The guidance drew immediate criticism from notable locals, including Seattle radio station KTTH host and conservative commentator Jason Rantz.

“I will not give any restaurant, nor Governor Jay Inslee, my personal contact information just to dine inside, despite his coronavirus mandate,” he bluntly wrote in an op-ed late Tuesday.

“This mandate by Inslee is not safe. It’s government overreach. And I don’t trust this administration. It’s really that simple. There are serious and legitimate privacy concerns with Inslee’s over-the-top coronavirus restaurant mandate. Some of the concerns stem from his own policies that put us at risk.”

As evidence of the Inslee administration’s incompetence, Rantz pointed to the recent leak of a “snitch list” containing the names of Washington State residents who’ve “snitched” on people for violating other lockdown mandates.

“Whistleblowers who reported Washington businesses in violation of Gov. Jay Inslee’s ‘Stay Home, Stay Healthy’ orders have become targets of online harassment and doxxing after their names were released as part of a public records request,” local station KING had reported earlier Tuesday.

While most would argue that “snitching” on parents hanging out at playgrounds with their children, as an example, certainly isn’t praiseworthy behavior, the fact remains that even “snitches” deserve basic privacy. Yet under Inslee, they haven’t received it.

“But we also don’t know if the data will be abused,” Rantz’ op-ed continued. “They say it’ll be used for contact tracing. Great. But how far is Inslee willing to go to protect the lives of Washingtonians? Because he’s already abused his power in his coronavirus stay-at-home order.”

He’s “abused” it by shuttering gun shops and reportedly allowing a grandmother to be arrested for the “crime” of encouraging parents to bring their kids to a playground.

“For weeks, Kimberley Taxdahl says she’s watched as officials canceled long-standing summer traditions in Sedro-Woolley. Thursday, she says she didn’t want to standby watching any longer. … She came down to Riverfront Park and removed caution tape surrounding the playground equipment,” station KCPQ reported over the weekend.
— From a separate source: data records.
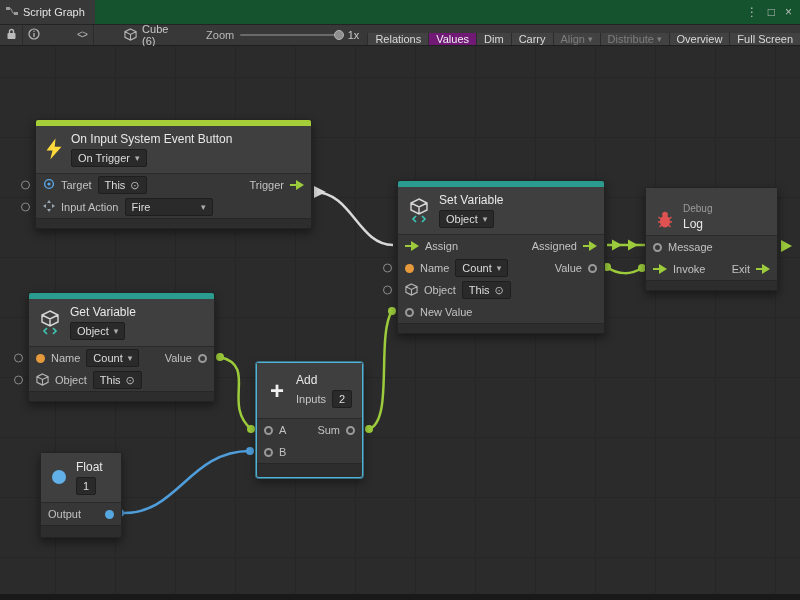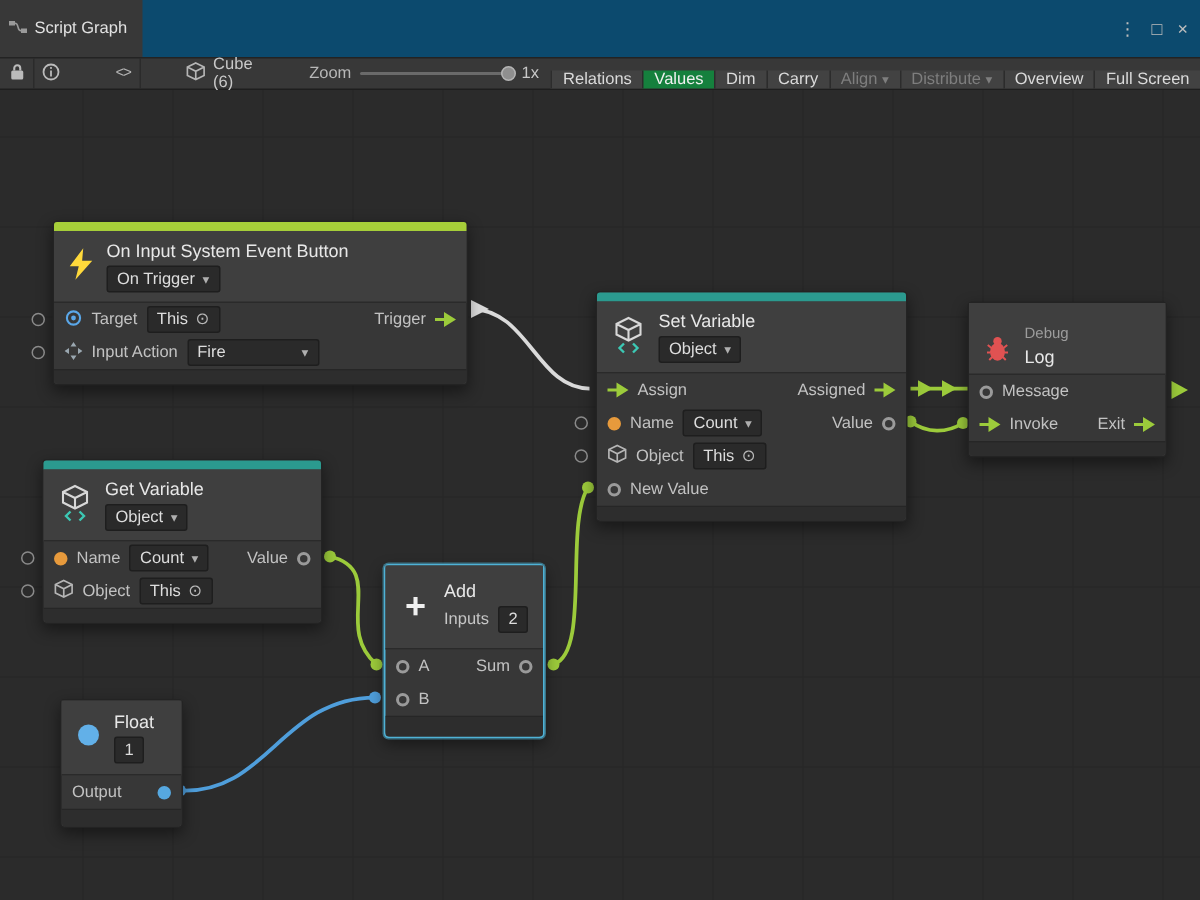"Script Graph" .tabbar { background: #0c4a6e -> #14532d; height: 38px -> 24px }
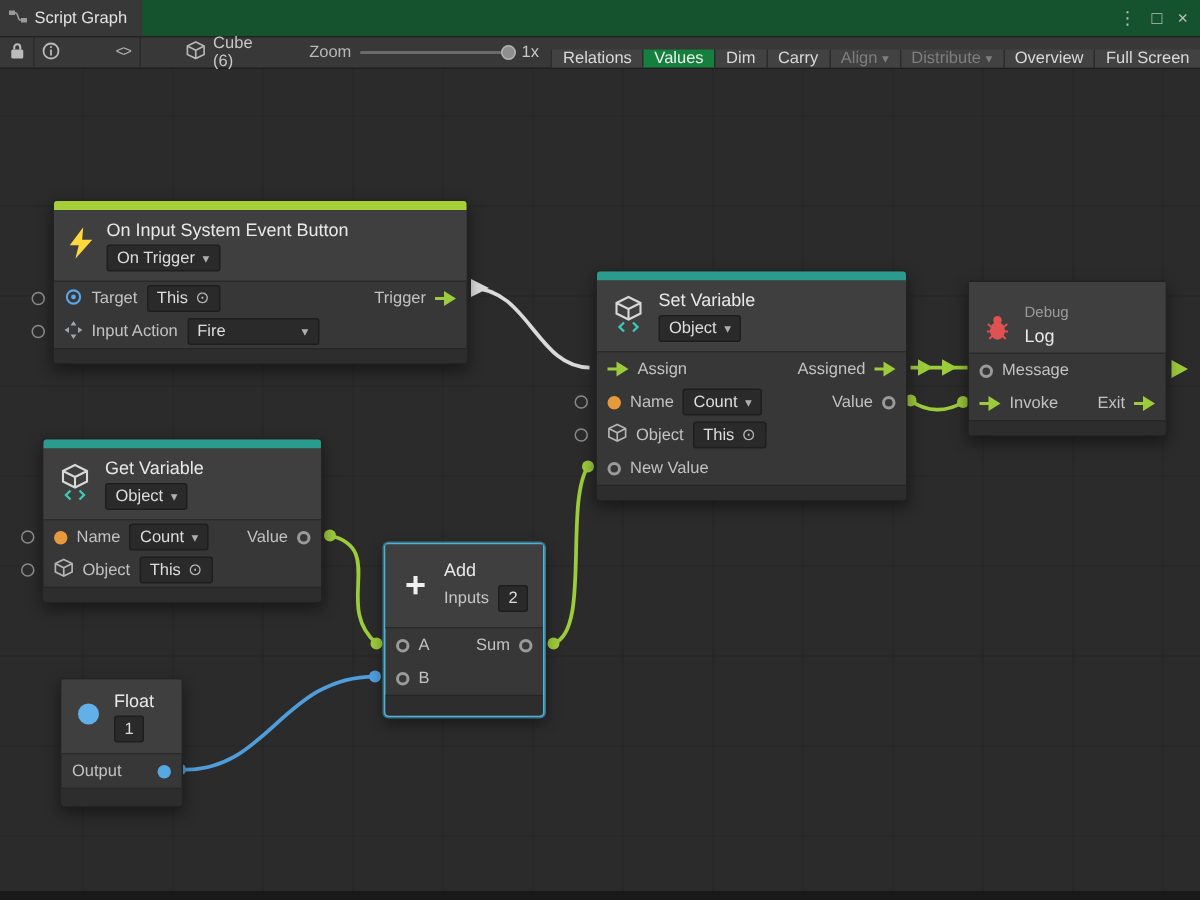"Values" .tbtn.active { background: #15803d -> #701a75 }
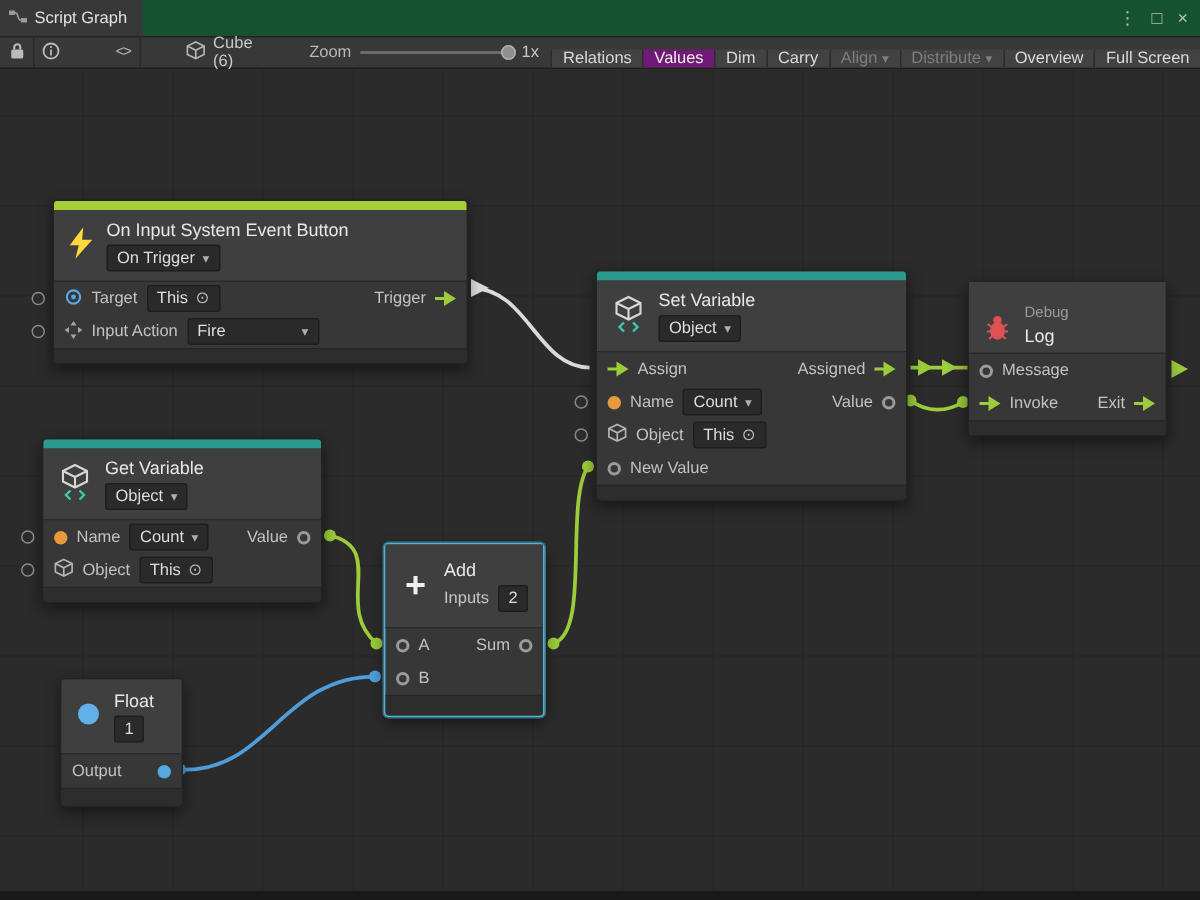"On Input System Event Button" div.node { top: 87px -> 73px }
She then posted a message to Facebook offering free cotton candy to the first 50 kids who showed up at the park. And for that, she was arrested.

Learn more below:

This sort of “abuse” is so common in Washington, Rantz continued, that trusting the governor with contact information simply isn’t feasible.

“What will Inslee do with this kind of contact information in an increasingly desperate-sounding effort to contain the virus?” he concluded. “Privacy activists sounded the alarms last month when it came to the related idea of cell phones being used for contact tracing.”

Rantz’ concerns have been echoed by others.

“The current guidelines requiring restaurants to maintain mandatory daily logs of customers is vague as currently written and creates risks to people’s fundamental rights to privacy and association,” the American Civil Liberties Union of Washington reportedly said in a statement Tuesday.

Nevertheless, some restaurant owners have vowed to uphold the mandate.

“Rich Fox, the CEO of Weimann-Maclise Restaurants, which owns 10 Seattle-area restaurants including Poquitos on Capitol Hill and Bastille Café & Bar in Ballard, plans to post the new guidelines at the front of all his restaurants and have someone at the door with a clipboard take down customers’ data,” The Seattle Times has confirmed. “If patrons opt not to disclose the info, they will be declined entry.”

“These are the regulations and rules, and we have to follow them,” Fox reportedly said. “This is what we have to do to protect the public and our staff. This is the reality that we have to deal with.”